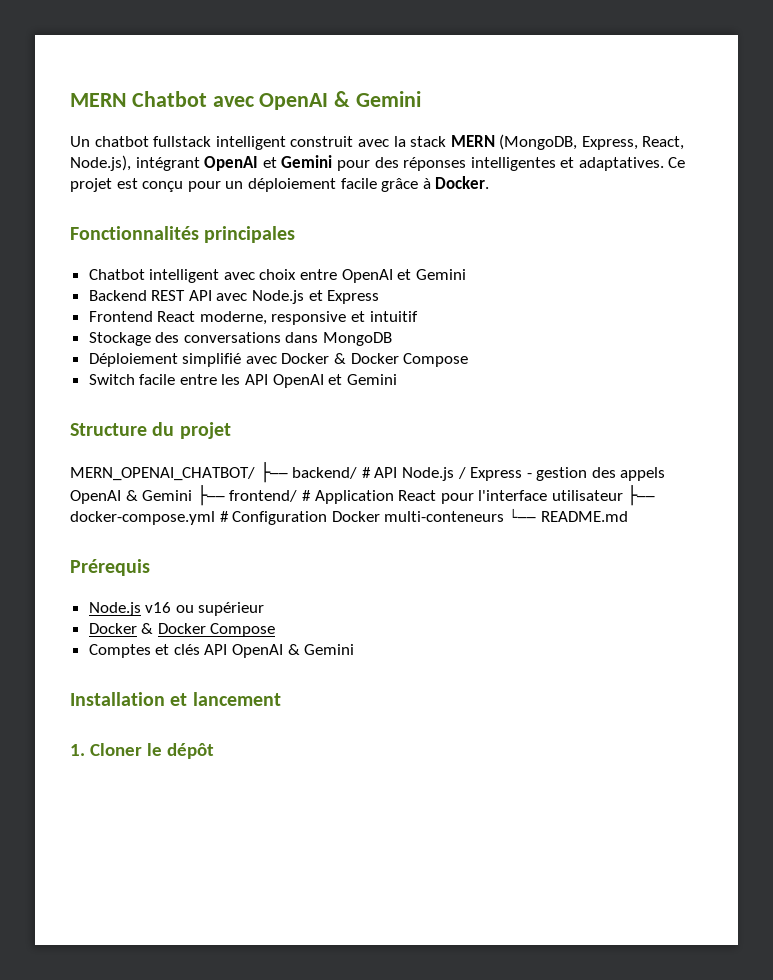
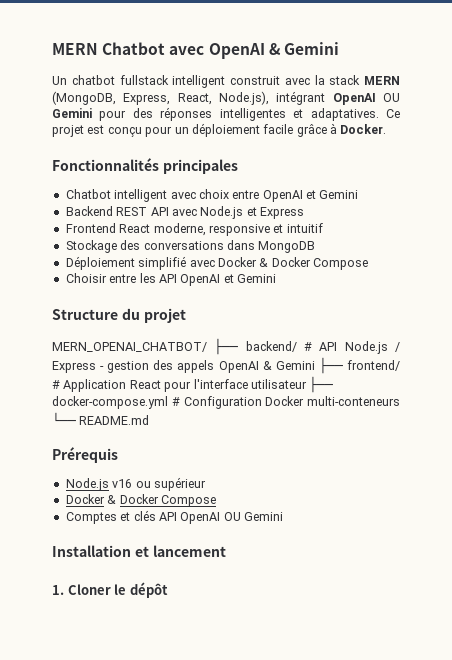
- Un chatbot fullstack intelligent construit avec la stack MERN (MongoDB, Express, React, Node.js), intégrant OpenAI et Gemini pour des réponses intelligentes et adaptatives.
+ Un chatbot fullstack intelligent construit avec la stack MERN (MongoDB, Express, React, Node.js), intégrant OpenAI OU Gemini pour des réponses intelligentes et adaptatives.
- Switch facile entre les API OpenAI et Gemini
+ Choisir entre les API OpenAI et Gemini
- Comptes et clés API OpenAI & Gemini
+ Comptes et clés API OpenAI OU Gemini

▶ [INSTRUCTIONS FOR THE TASK]:
The records above must be repeated in full and exactly, but without any of the pictures.

▶ [RESULT FOR THIS EXERCISE]:
- Un chatbot fullstack intelligent construit avec la stack MERN (MongoDB, Express, React, Node.js), intégrant OpenAI et Gemini pour des réponses intelligentes et adaptatives.
+ Un chatbot fullstack intelligent construit avec la stack MERN (MongoDB, Express, React, Node.js), intégrant OpenAI OU Gemini pour des réponses intelligentes et adaptatives.
- Switch facile entre les API OpenAI et Gemini
+ Choisir entre les API OpenAI et Gemini
- Comptes et clés API OpenAI & Gemini
+ Comptes et clés API OpenAI OU Gemini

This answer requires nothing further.